Pain lent a poignant edge to her pride as glared at me. “I am Cornelia di Orsini. Marco is my firstborn son, as Nicolas
is my second. I should be able to protect them both but instead—”

My hands clenched at my sides. Fear for myself fell away as I considered what might have befallen others. “Where is Marco? What has happened to him?” When hunger drove me from Nicolas’ office, I had not thought that either brother might be at immediate risk. Had I been terribly wrong?

“Do you pretend to care? You are using him—”

“Of course, I care. Marco is—” What was he? The man I had loved with a heart at once innocent and unaware. The man my body still recognized and yearned for more than I wanted to admit. The ally I was counting on to help me find Mordred.

“Marco is a Protector,” his mother said over my stumbling silence. “That is what he was born to be and what he is. Our clan has stood between your kind and humans for centuries. That he should be associated with you in any way is a betrayal of all that we hold sacred.”

I was no stranger to a mother’s worry for her wayward child, nor did I mistake the love that inspired it. That gave me the confidence to say, “You don’t really believe that he has betrayed anyone, do you?”

She drew herself up to her full height, shorter than me in my new incarnation but tall nonetheless for a woman. The light from the lantern cast shadows across her face and form, but I could see the fierce will that sprang from deep within her.

“Who are you to say what I believe?”

I hesitated. For all that she was Marco’s mother, I had no particular reason to trust her. True, she had let me into the inn, but was her intention to protect me or to hold me captive?
Determined to discover which it might be, I made to step out of the salt circle.

Cornelia stared at my foot, hovering in space just above the floor. She shrugged. “Do as you like but know this.

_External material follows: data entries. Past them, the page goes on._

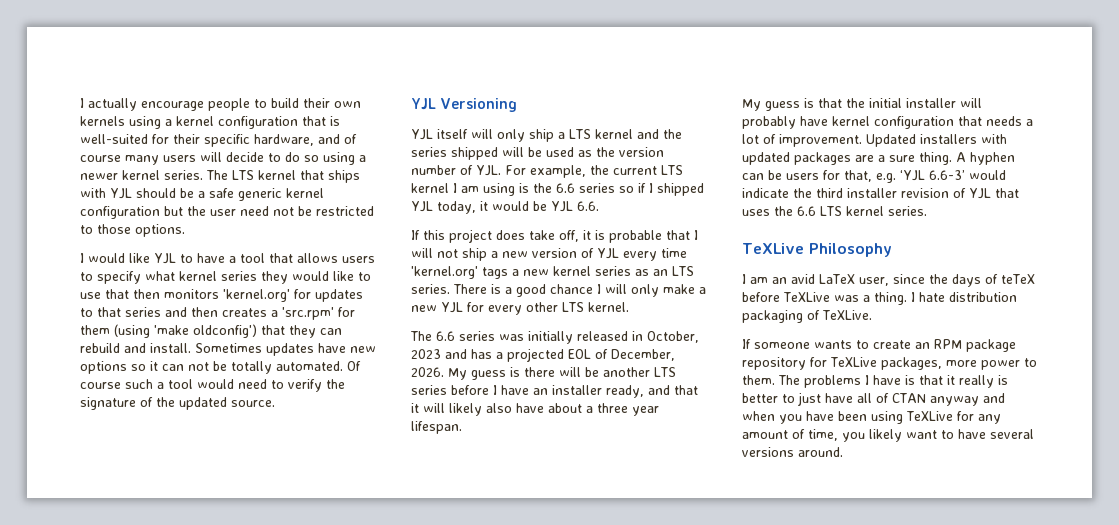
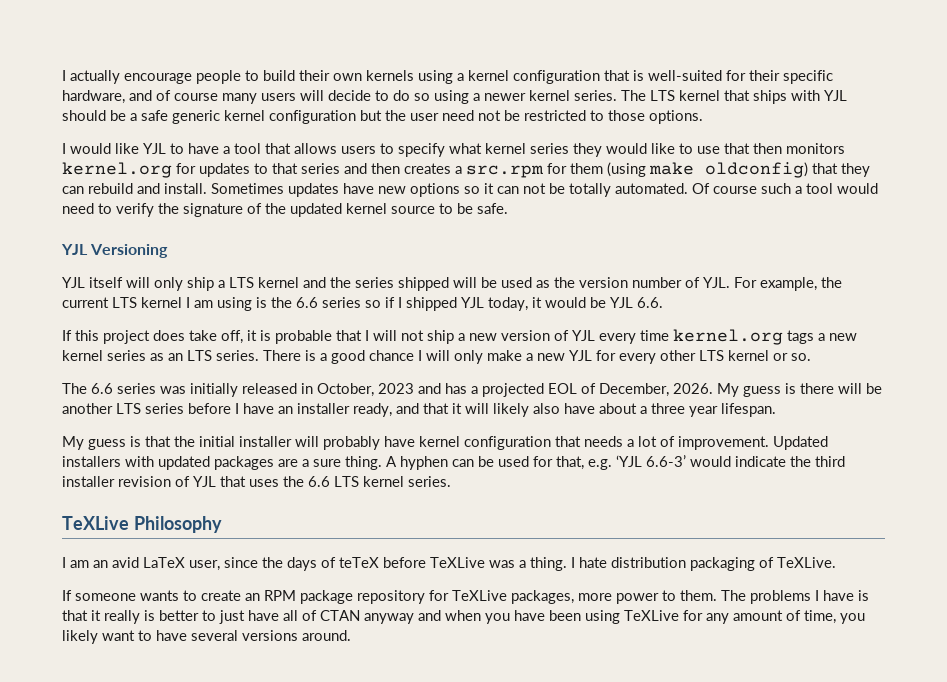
- I would like YJL to have a tool that allows users to specify what kernel series they would like to use that then monitors 'kernel.org' for updates to that series and then creates a 'src.rpm' for them (using 'make oldconfig') that they can rebuild and install.
+ I would like YJL to have a tool that allows users to specify what kernel series they would like to use that then monitors kernel.org for updates to that series and then creates a src.rpm for them (using make oldconfig) that they can rebuild and install.
- Of course such a tool would need to verify the signature of the updated source.
+ Of course such a tool would need to verify the signature of the updated kernel source to be safe.
- If this project does take off, it is probable that I will not ship a new version of YJL every time 'kernel.org' tags a new kernel series as an LTS series.
+ If this project does take off, it is probable that I will not ship a new version of YJL every time kernel.org tags a new kernel series as an LTS series.
- There is a good chance I will only make a new YJL for every other LTS kernel.
+ There is a good chance I will only make a new YJL for every other LTS kernel or so.
- A hyphen can be users for that, e.g. ‘YJL 6.6-3’ would indicate the third installer revision of YJL that uses the 6.6 LTS kernel series.
+ A hyphen can be used for that, e.g. ‘YJL 6.6-3’ would indicate the third installer revision of YJL that uses the 6.6 LTS kernel series.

If you leave the circle, any vampire hunting you will be better able to detect your presence.” She waved a hand toward the stones that lined the passage on all side.

“The salt combined with the dolomite in these stones throws off the senses of vampires and confuses them.” Looking at me closely, she frowned. “But you appear to be unaffected.”

Slowly, I lowered my foot back inside the circle. Far off in the distance, muted by the walls of the inn, I heard the baying of wolves. No doubt Felix had tried to conceal my absence or at least pretend that there was an innocent explanation for it. But Lady Blanche was far too old and wily to be fooled for long. After her blood-drenched display of power, the others would be eager to do her bidding, whether that meant bringing me back to her or destroying me, as she willed. Either would doom Mordred and all of us.

But it seemed that I had unexpected allies, including the four-legged variety.

Cornelia stared at me, her expression guarded. “Marco thinks that you may be . . .” She could not bring herself to speak of a possibility that would challenge everything she thought she knew about me and the struggle threatening us all. “But that cannot be true. There has never been such a being. No vampire would take the risk of creating a . . . halfling.”

“Mordred did.” Best she know that she was not the only female of proud ancestry and a long tradition of service to humankind. Indeed, when it came to such measures, I outranked her. Best she know that, too.

“I am of Morgaine’s blood, the blood of the Slayer. Mordred must have understood the risk when he incarnated me but he needed the connection that could exist only between us.”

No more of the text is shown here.